Ci spiega un altro sottufficiale: «Quasi tutte le parti sono incollate con un adesivo di composizione segreta, si usano meno rivetti possibili. L’ala è trattata internamente per accogliere il carburante, è essa stessa un serbatoio». Ogni ala è siglata da un codice, che inizia con la lettera A seguita da un’altra lettera che corrisponde a una nazione. Per l’Italia è la L, per l’Olanda la N, per gli Usa la F. Per esempio: l’ala AN050 è la 50esima prodotta per l’Olanda, mentre la AF517 è la 517esima per gli Stati Uniti. Un’intera ala con cassone, in tutta la sua apertura di 11 metri, è già pronta a essere inviata negli States, avviluppata da una pellicola grigia. La guida ci dice: «È impacchettata sottovuoto per proteggerla dalla salsedine, infatti verrà esportata via mare. Chiusa in un grande container, verrà caricata su un autocarro da trasporto eccezionale e, fra misure di sicurezza, raggiungerà su strada il porto di Genova, dove verrà imbarcata». Circa un migliaio di dipendenti lavorano alla FACO con una disciplina massima. Ogni attrezzo è serigrafato e unico e gli armadietti della ferramenta sono computerizzati, si aprono leggendo il badge di ogni lavoratore per monitorare persino il movimento di ogni cacciavite, chi lo preleva, e quando. L’attrezzo deve poi essere riposto da chi lo ha usato, e nel cassetto giusto, altrimenti il computer segnala lo “sgarro”.

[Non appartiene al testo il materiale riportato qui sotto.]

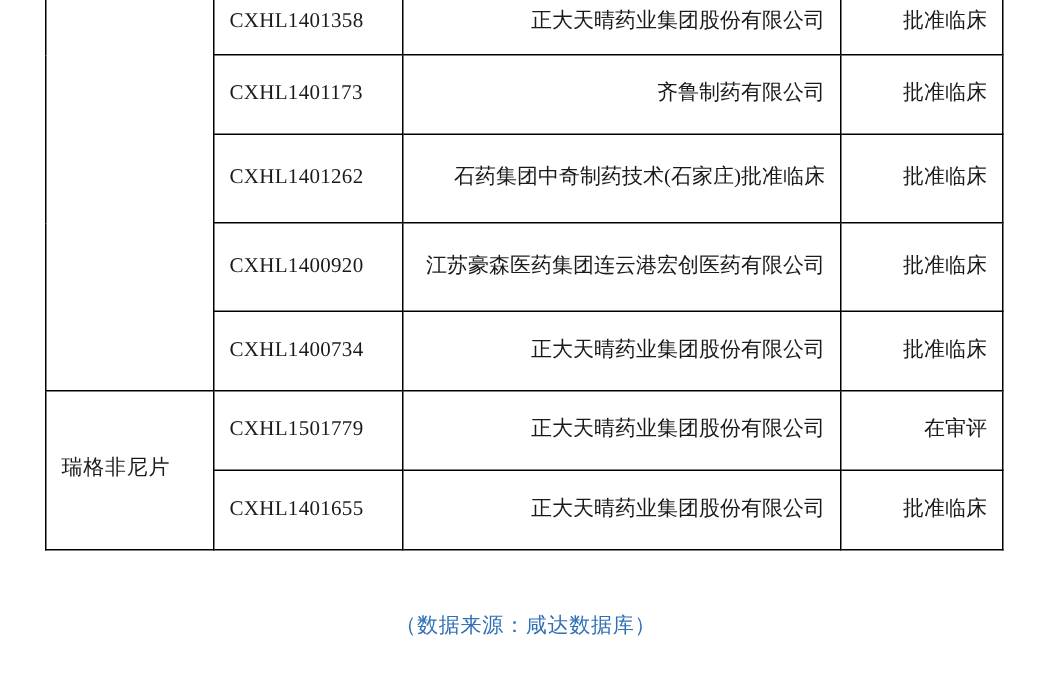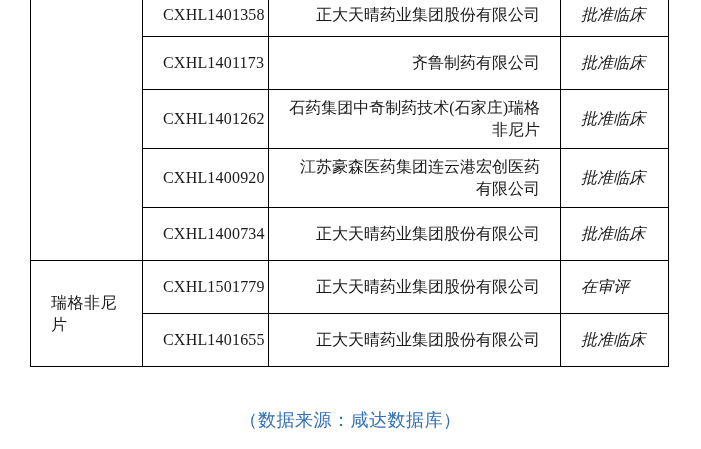"CXHL1401358" table.drug-table td { font-size: 16px -> 14px; padding: 6px 20px -> 6px 10px }
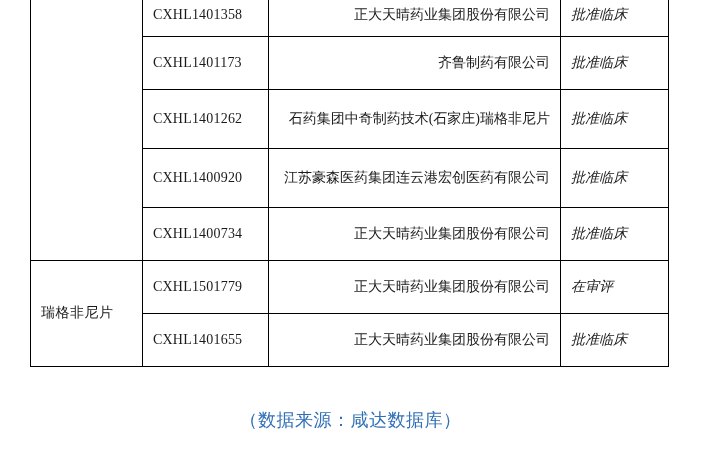"批准临床" td.cell-status { font-style: italic -> none; text-align: left -> right }
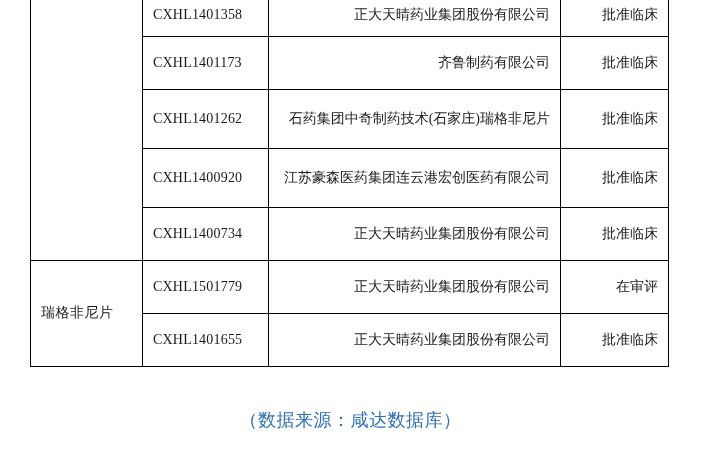"石药集团中奇制药技术(石家庄)瑞格非尼片" td.cell-company { text: 瑞格非尼片 -> 批准临床 }
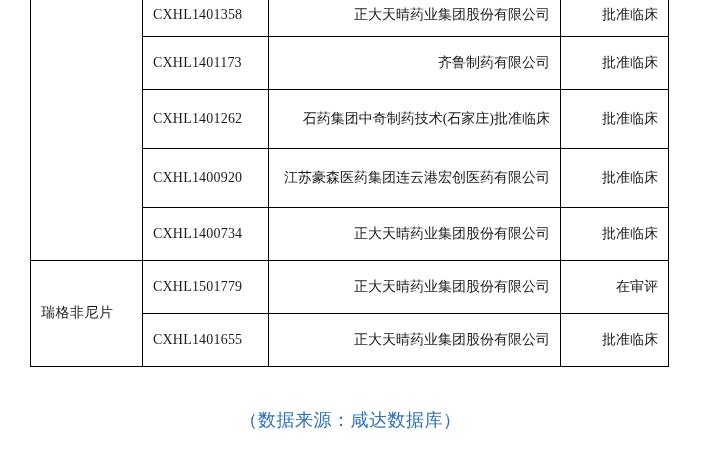"（数据来源：咸达数据库）" .source-note { font-size: 18px -> 14px }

Il reparto d’assemblaggio degli F-35 interi ci è precluso. Devono rimanere celati dettagli come la posa di impianti di bordo o il trattamento che colma i minimi spazi fra i pannelli del rivestimento per mantenere l’invisibilità radar. Possiamo invece assistere, brevemente, alla verniciatura di uno degli aerei, effettuata con robot controllati da operatori in una cabina vetrata. La vernice radar-assorbente è un brevetto segreto americano e deve essere applicata con spessori diversi nei vari punti dell’aereo, calibrata al micron dai computer. A Cameri, il futuro è già oggi.